■ What is required: Using the records below, reproduce exactly the lines from the one containing "discount: 8% = 1714.80 -> 8% = 1570.88" through the end, and nothing more; skip the images.
[Start of Attachment]
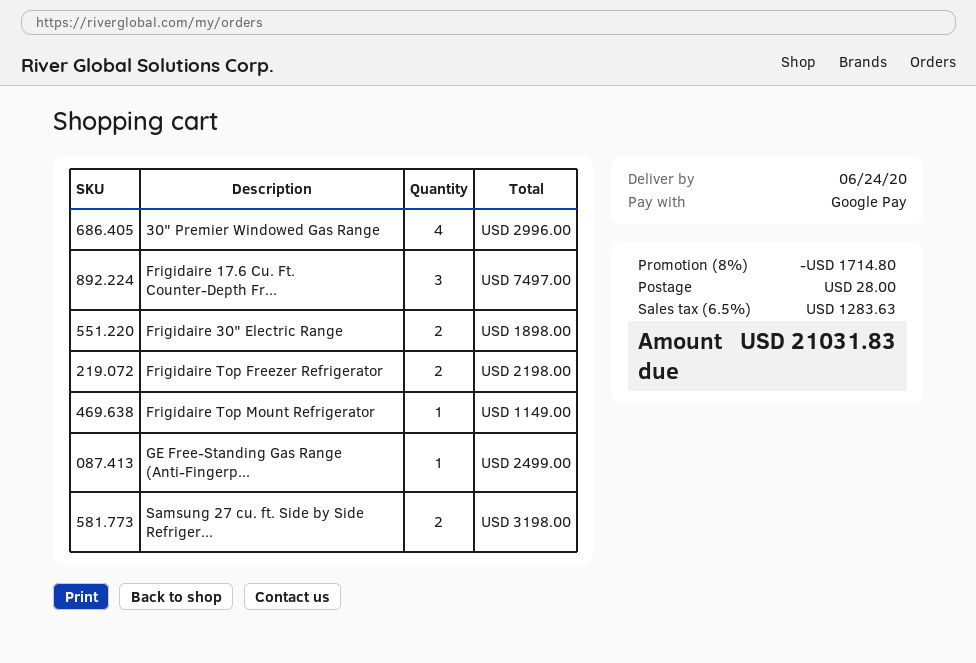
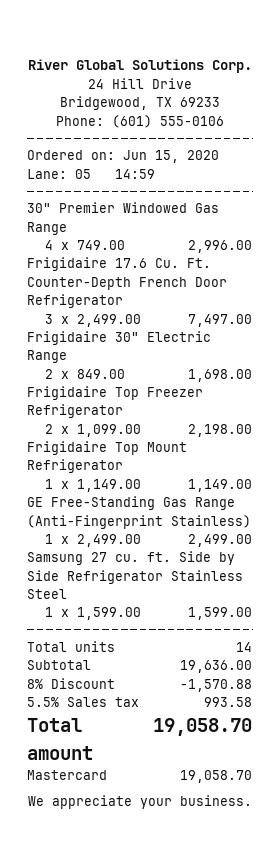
payment method: Google Pay -> Mastercard
Frigidaire 30" Electric Range: 2 for 1898.00 -> 2 for 1698.00
Samsung 27 cu. ft. Side by Side Refriger...: 2 for 3198.00 -> 1 for 1599.00
discount: 8% = 1714.80 -> 8% = 1570.88
shipping: 28.00 -> none
tax: 6.5% = 1283.63 -> 5.5% = 993.58
total: 21031.83 -> 19058.70

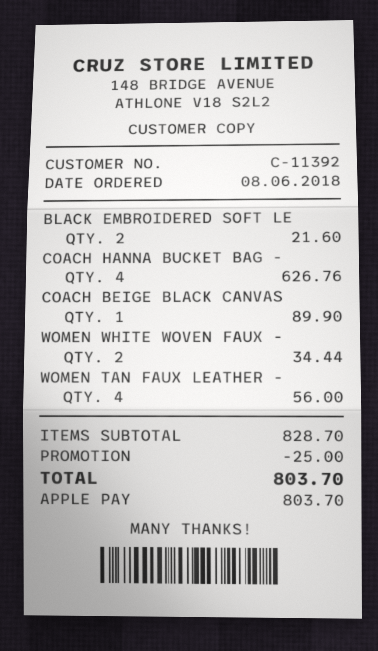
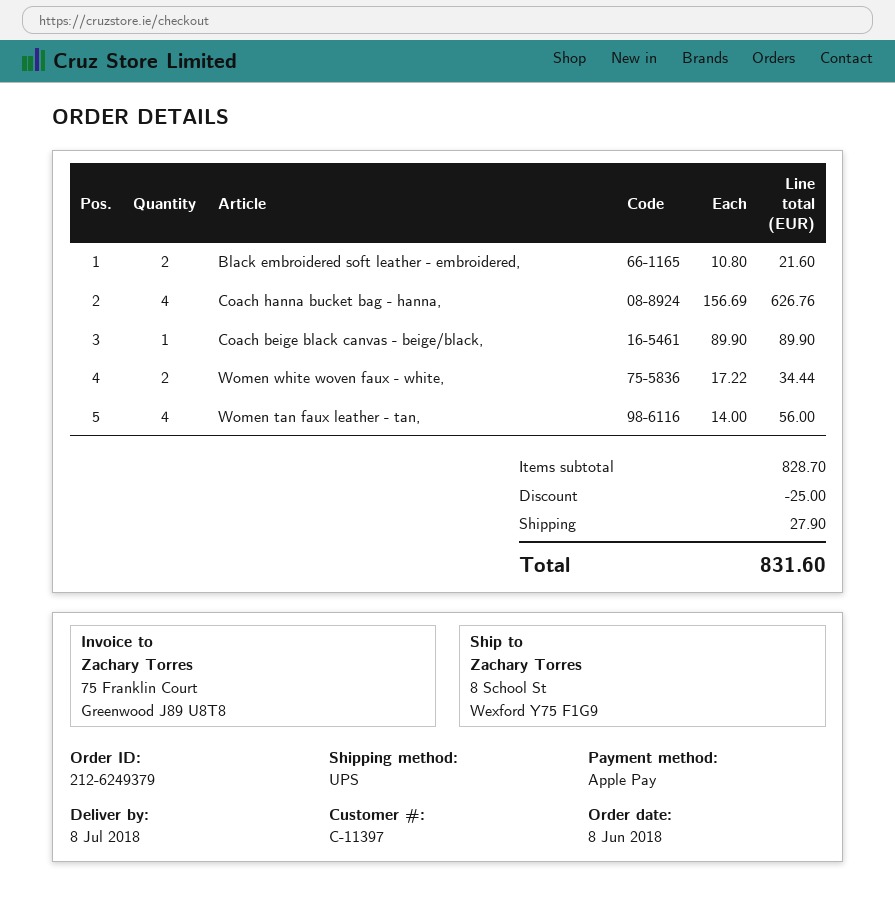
customer number: C-11392 -> C-11397
shipping: none -> 27.90
total: 803.70 -> 831.60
[End of Attachment]
■ Answer box:
discount: 8% = 1714.80 -> 8% = 1570.88
shipping: 28.00 -> none
tax: 6.5% = 1283.63 -> 5.5% = 993.58
total: 21031.83 -> 19058.70

customer number: C-11392 -> C-11397
shipping: none -> 27.90
total: 803.70 -> 831.60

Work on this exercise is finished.